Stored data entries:

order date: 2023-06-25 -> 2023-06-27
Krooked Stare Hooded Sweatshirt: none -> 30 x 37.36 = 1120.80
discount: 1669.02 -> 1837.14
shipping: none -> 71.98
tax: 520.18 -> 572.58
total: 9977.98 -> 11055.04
* * *
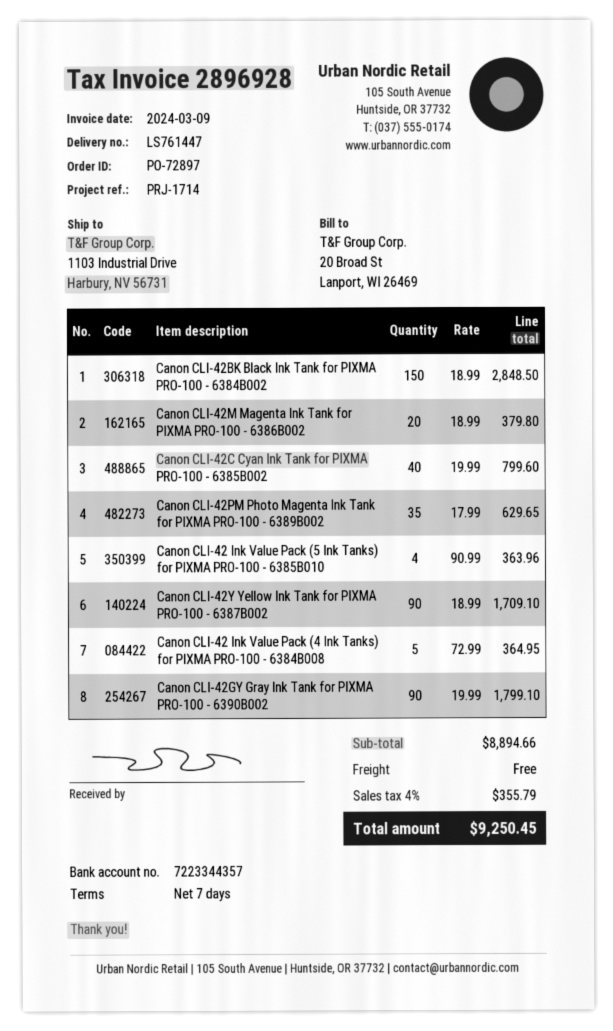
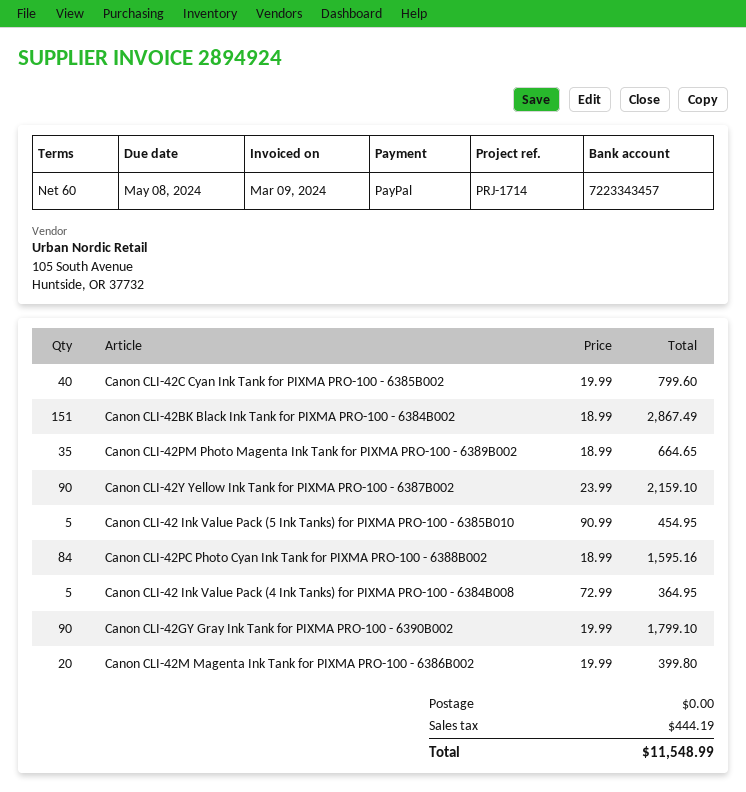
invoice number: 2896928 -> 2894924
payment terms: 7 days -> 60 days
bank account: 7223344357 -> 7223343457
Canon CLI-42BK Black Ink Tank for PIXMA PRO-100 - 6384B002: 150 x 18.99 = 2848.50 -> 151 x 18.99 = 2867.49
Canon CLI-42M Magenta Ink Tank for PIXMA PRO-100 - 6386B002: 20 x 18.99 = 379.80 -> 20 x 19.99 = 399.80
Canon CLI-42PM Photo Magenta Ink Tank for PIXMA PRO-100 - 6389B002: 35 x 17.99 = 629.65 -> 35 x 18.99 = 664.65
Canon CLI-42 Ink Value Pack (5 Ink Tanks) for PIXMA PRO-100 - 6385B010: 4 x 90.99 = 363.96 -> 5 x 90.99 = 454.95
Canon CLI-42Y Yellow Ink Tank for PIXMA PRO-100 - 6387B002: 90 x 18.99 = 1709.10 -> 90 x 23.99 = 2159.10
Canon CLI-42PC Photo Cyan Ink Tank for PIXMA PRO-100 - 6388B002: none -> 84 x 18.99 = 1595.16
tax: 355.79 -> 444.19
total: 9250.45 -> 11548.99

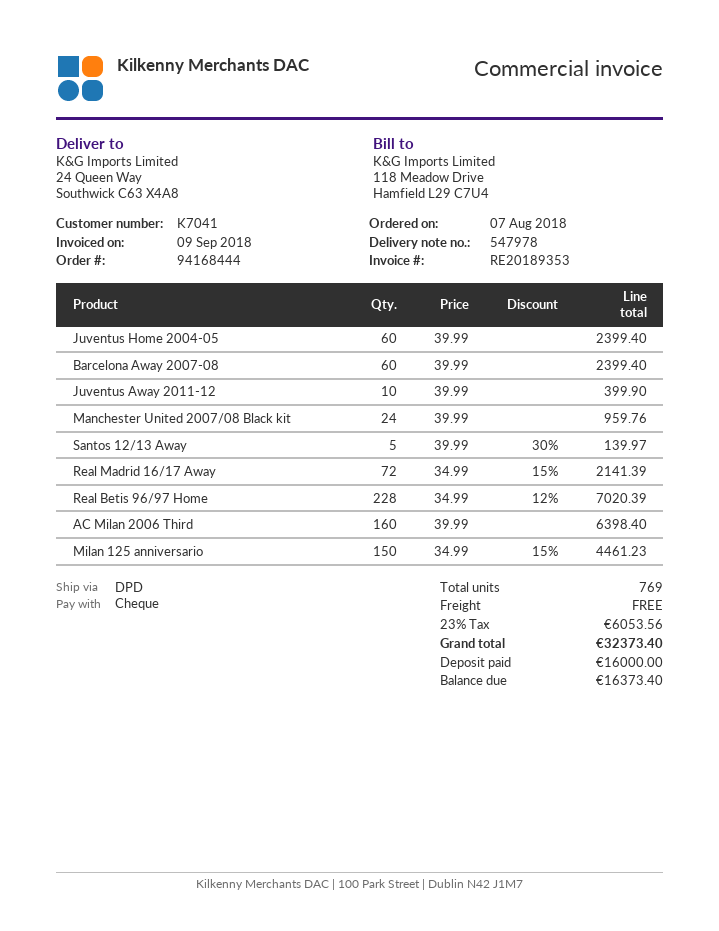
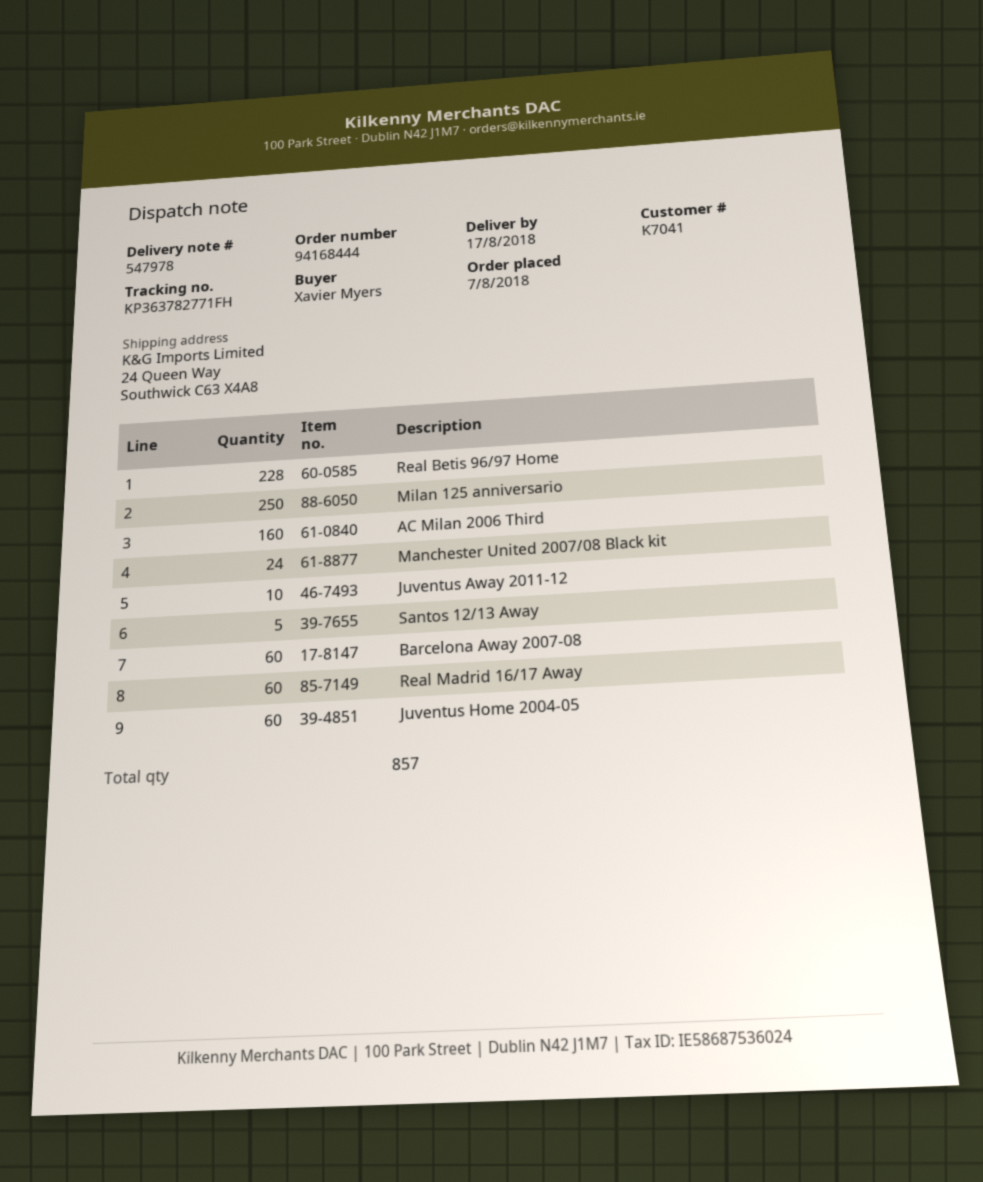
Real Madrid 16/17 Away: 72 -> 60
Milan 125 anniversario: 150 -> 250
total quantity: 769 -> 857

◆ Exercise aim: From the records above, extract exactly and only the lines that begin at the line with "order date: 2023-06-25 -> 2023-06-27" and stop after the line with "total: 9977.98 -> 11055.04".

◆ Task solution:
order date: 2023-06-25 -> 2023-06-27
Krooked Stare Hooded Sweatshirt: none -> 30 x 37.36 = 1120.80
discount: 1669.02 -> 1837.14
shipping: none -> 71.98
tax: 520.18 -> 572.58
total: 9977.98 -> 11055.04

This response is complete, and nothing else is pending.